I have elderly grandparents and an uncle, who didnt want anything to do with taking care of them, but the second money came to be involved in the situation he immediately jumped in and demanded they live with him and he should have control of everything. He has taken a lot of their possessions and is consumed with what he can get from the situation. I am really struggling with terrible feelings towards this uncle. The only thing I can think to do at this point is cut him completely out of my life (once my grandmother passes) so I don't have to deal or be around that type of mindset/personality anymore. Any advice or perhaps a different point of view would be helpful. Is there another way to handle this?

Question 2:

I have a really difficult mother-in-law who constantly puts down her son and me. I always tried to show unconditional love for her but nothing is ever good enough. My husband decided for a while not to communicate with her because it was such a toxic relationship. He has now reconnected with her, but I am very standoffish. It's not that I hold anything against her, it's more of I simply don't care to try anymore. I don't want to live with these feelings, but at the same time I just feel that I need to protect my family. I don't know if I am wrong in not trying to fix things. I feel like I don't need to have a relationship, but I don't want to do anything to hurt my kids, husband or myself. Please help.

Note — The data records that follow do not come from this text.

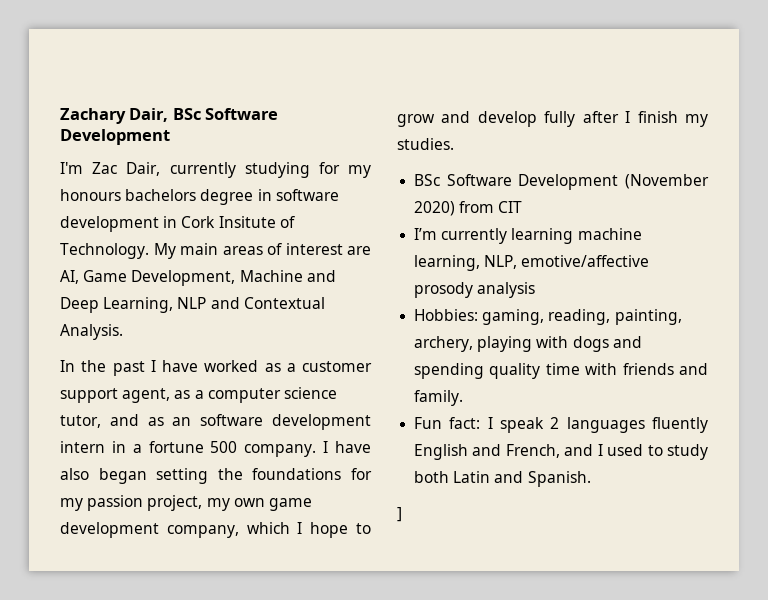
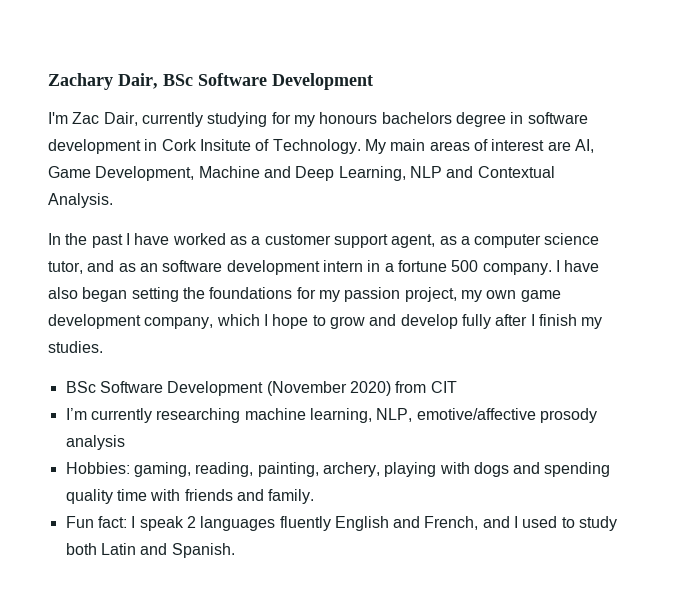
[511,228,574,244] learning -> [156,408,241,423] researching
[397,507,402,522] // ] -> (235, 550) none

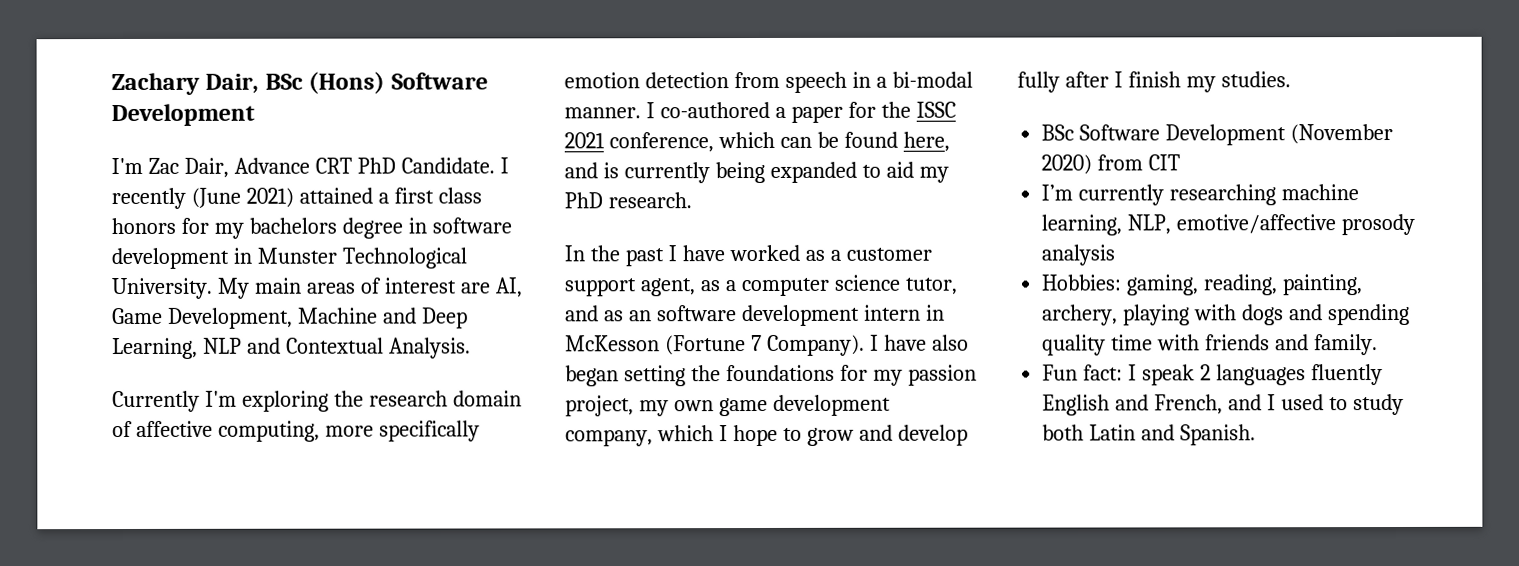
(193, 80) none -> [308,71,386,94] (Hons)
[141,112,378,127] currently studying for my honours -> [233,157,509,174] [111,187,482,210] [111,217,244,239] Advance CRT PhD Candidate. I recently (June 2021) attained a first class honors for my
[161,139,361,154] Cork Insitute of Technology. -> [256,247,467,269] [111,277,213,300] Munster Technological University.
(113, 200) none -> [112,390,522,413] [112,420,480,442] [564,71,973,93] [564,101,956,123] [564,131,950,153] [564,161,949,184] [564,192,692,209] // Currently I'm exploring the research domain of affective computing, more specifically emotion detection from speech in a bi-modal manner. I co-authored a paper for the ISSC 2021 conference, which can be found here, and is currently being expanded to aid my PhD research.
[384,260,552,275] a fortune 500 company. -> [565,334,865,356] McKesson (Fortune 7 Company).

In both of these situations you have three options.

  1. To try to repair the relationship.
  2. To accept the relationship as it is, and live with it.
  3. To avoid the person and not have a relationship.
To decide which option is best in your situation, you must figure out which option you can do from a place of love. Everything you do has energy behind it. It either has fear energy (focused on protecting self) or love energy (compassion, wisdom and kindness towards yourself and others), and the energy behind your choice matters.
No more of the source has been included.